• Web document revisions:

[Start of Attachment]

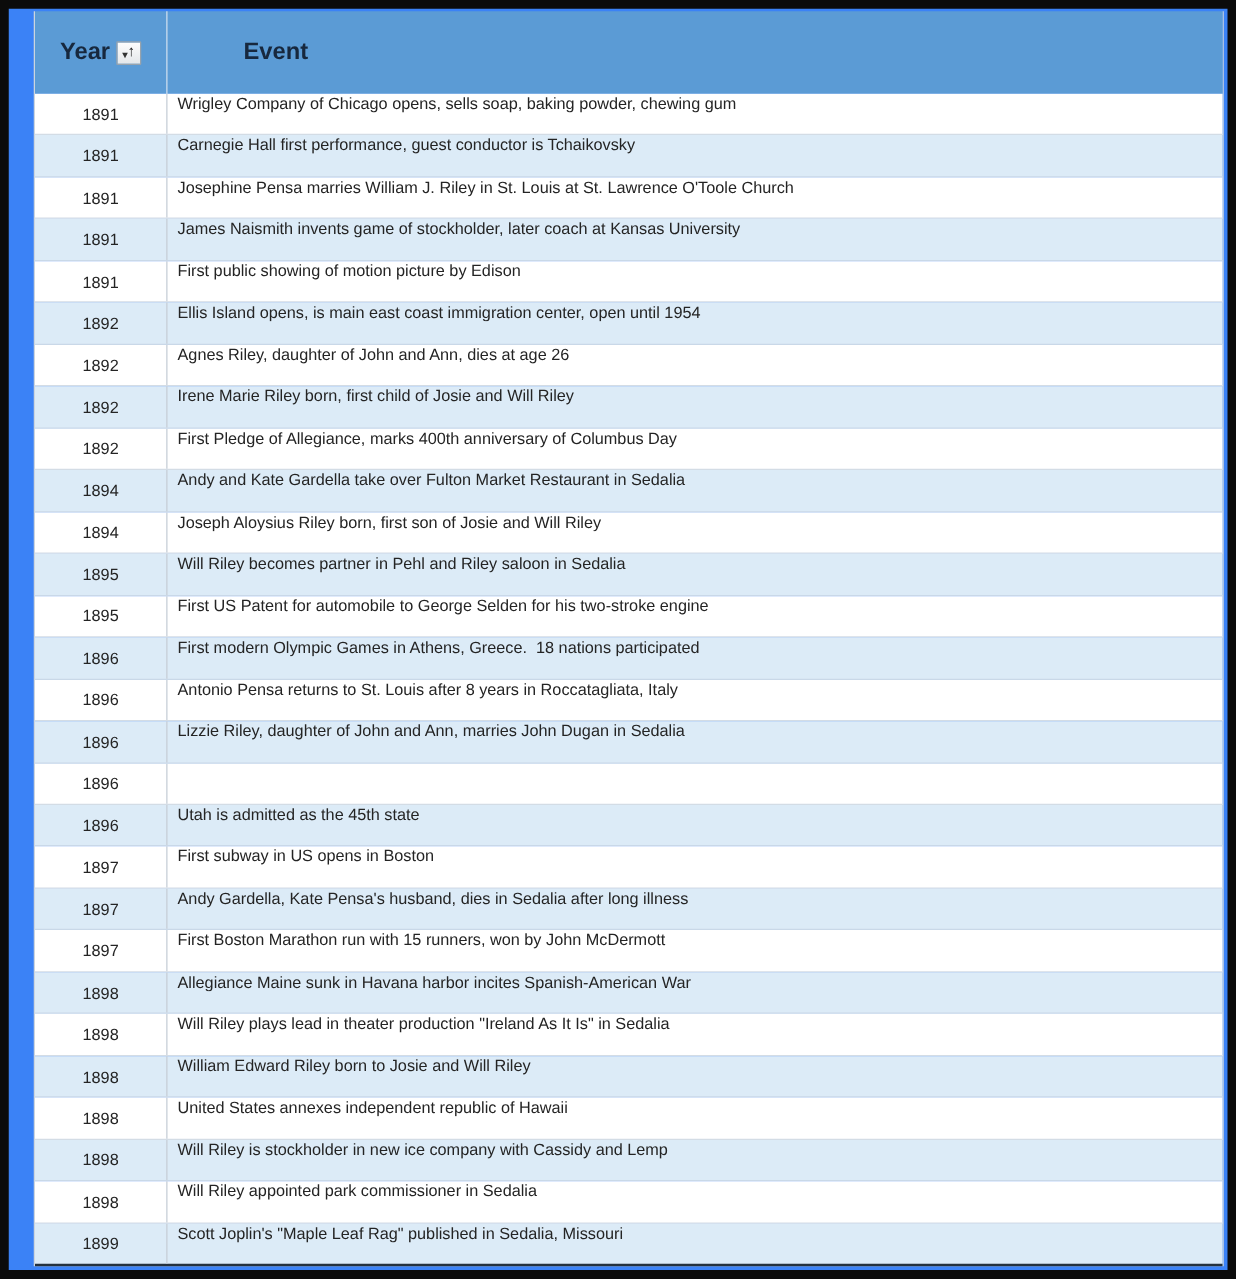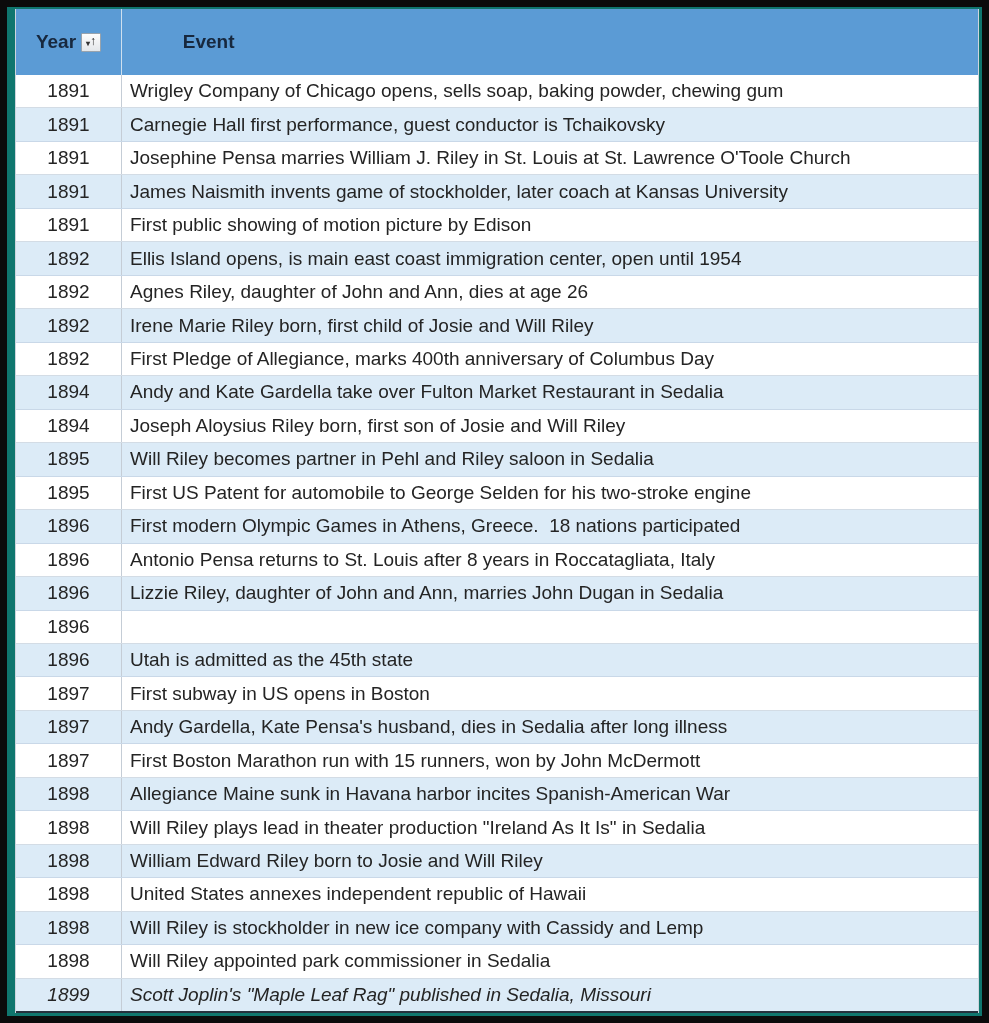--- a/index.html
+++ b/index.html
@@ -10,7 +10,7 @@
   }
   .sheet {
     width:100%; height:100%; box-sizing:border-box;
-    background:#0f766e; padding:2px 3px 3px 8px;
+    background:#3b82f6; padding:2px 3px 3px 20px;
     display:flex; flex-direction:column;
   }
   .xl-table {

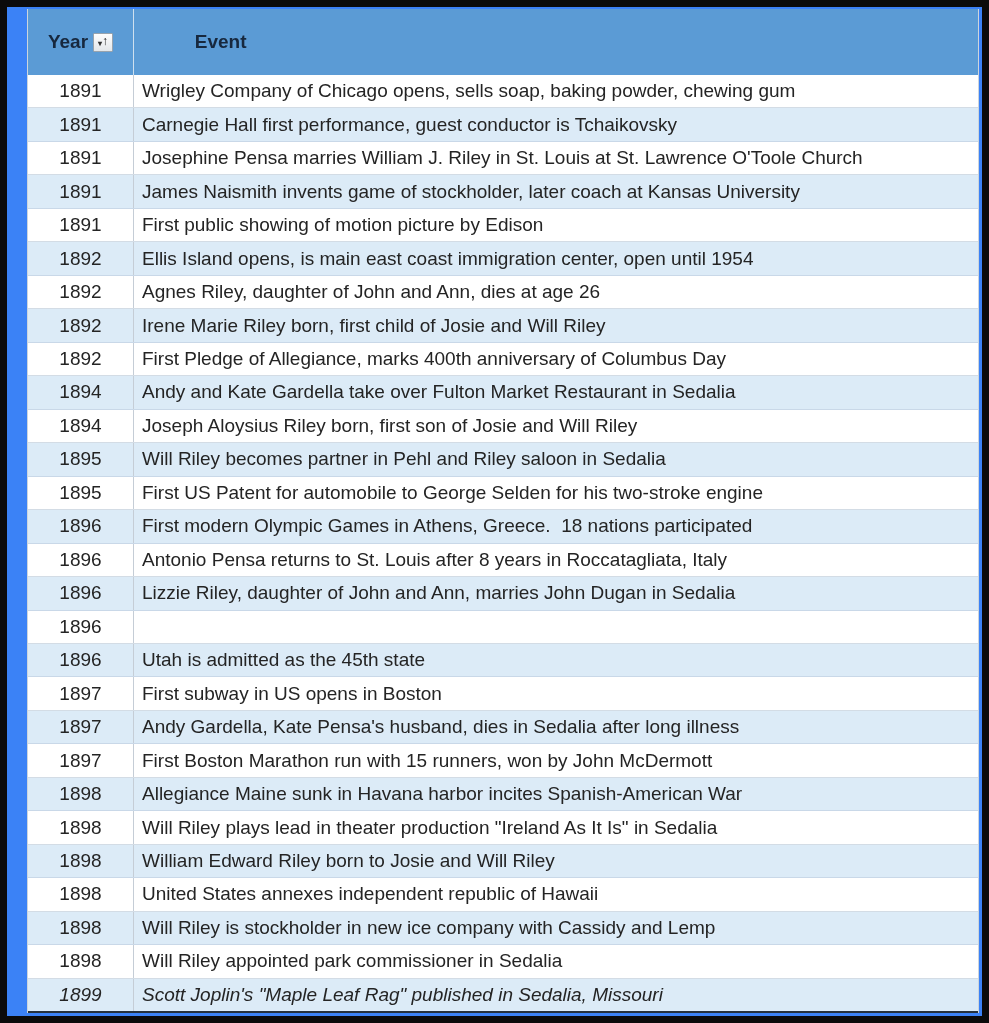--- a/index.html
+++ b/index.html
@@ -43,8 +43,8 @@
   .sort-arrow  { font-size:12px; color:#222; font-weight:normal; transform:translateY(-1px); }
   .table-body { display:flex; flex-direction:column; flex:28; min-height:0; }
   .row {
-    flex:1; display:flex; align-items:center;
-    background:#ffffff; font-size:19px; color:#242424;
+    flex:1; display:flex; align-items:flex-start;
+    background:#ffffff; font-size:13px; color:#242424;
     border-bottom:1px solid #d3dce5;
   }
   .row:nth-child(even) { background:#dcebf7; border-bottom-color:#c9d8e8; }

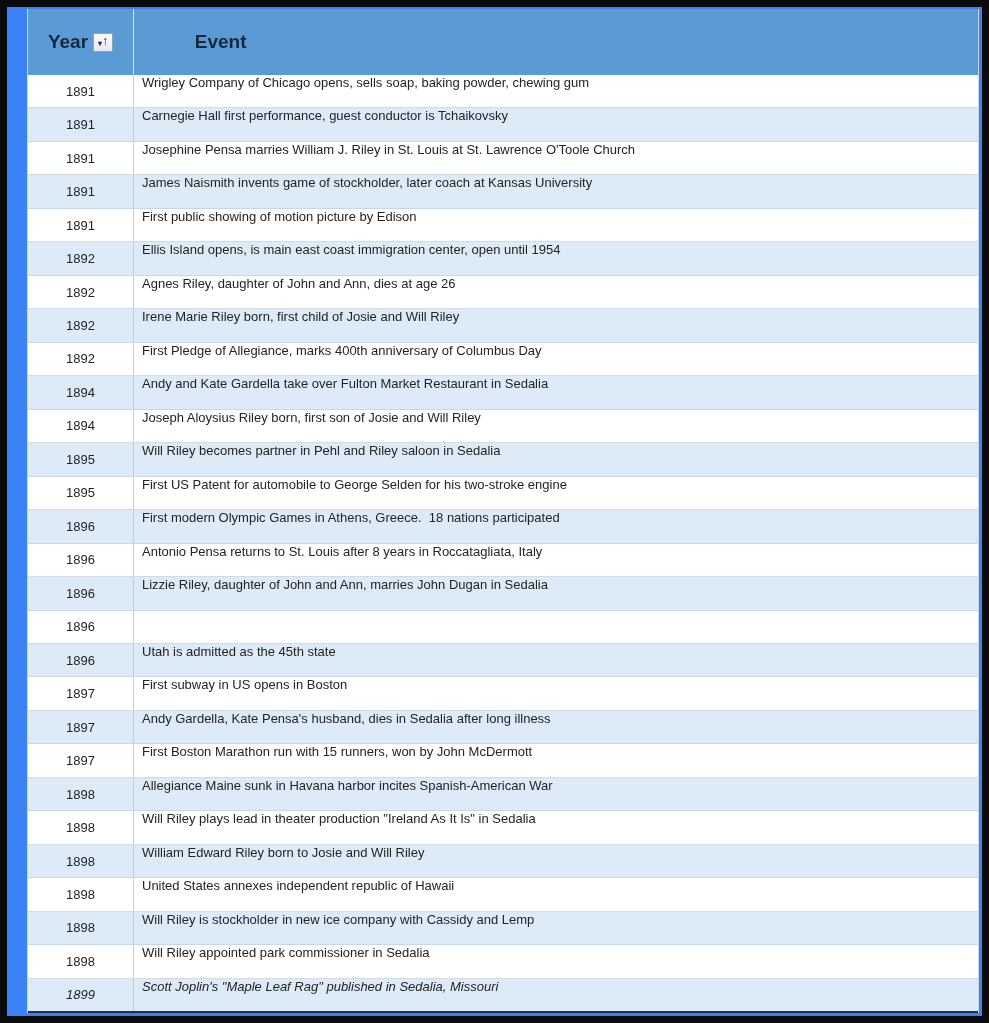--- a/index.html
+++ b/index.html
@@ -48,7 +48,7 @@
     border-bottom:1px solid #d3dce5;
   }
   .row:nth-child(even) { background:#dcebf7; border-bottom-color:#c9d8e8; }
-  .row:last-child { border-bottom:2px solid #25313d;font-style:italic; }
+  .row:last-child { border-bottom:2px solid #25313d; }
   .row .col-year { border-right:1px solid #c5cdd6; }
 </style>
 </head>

[End of Attachment]

• Exercise: Every line above that includes the string "solid" should be counted, and the answer should be that number only.

• Final answer: 5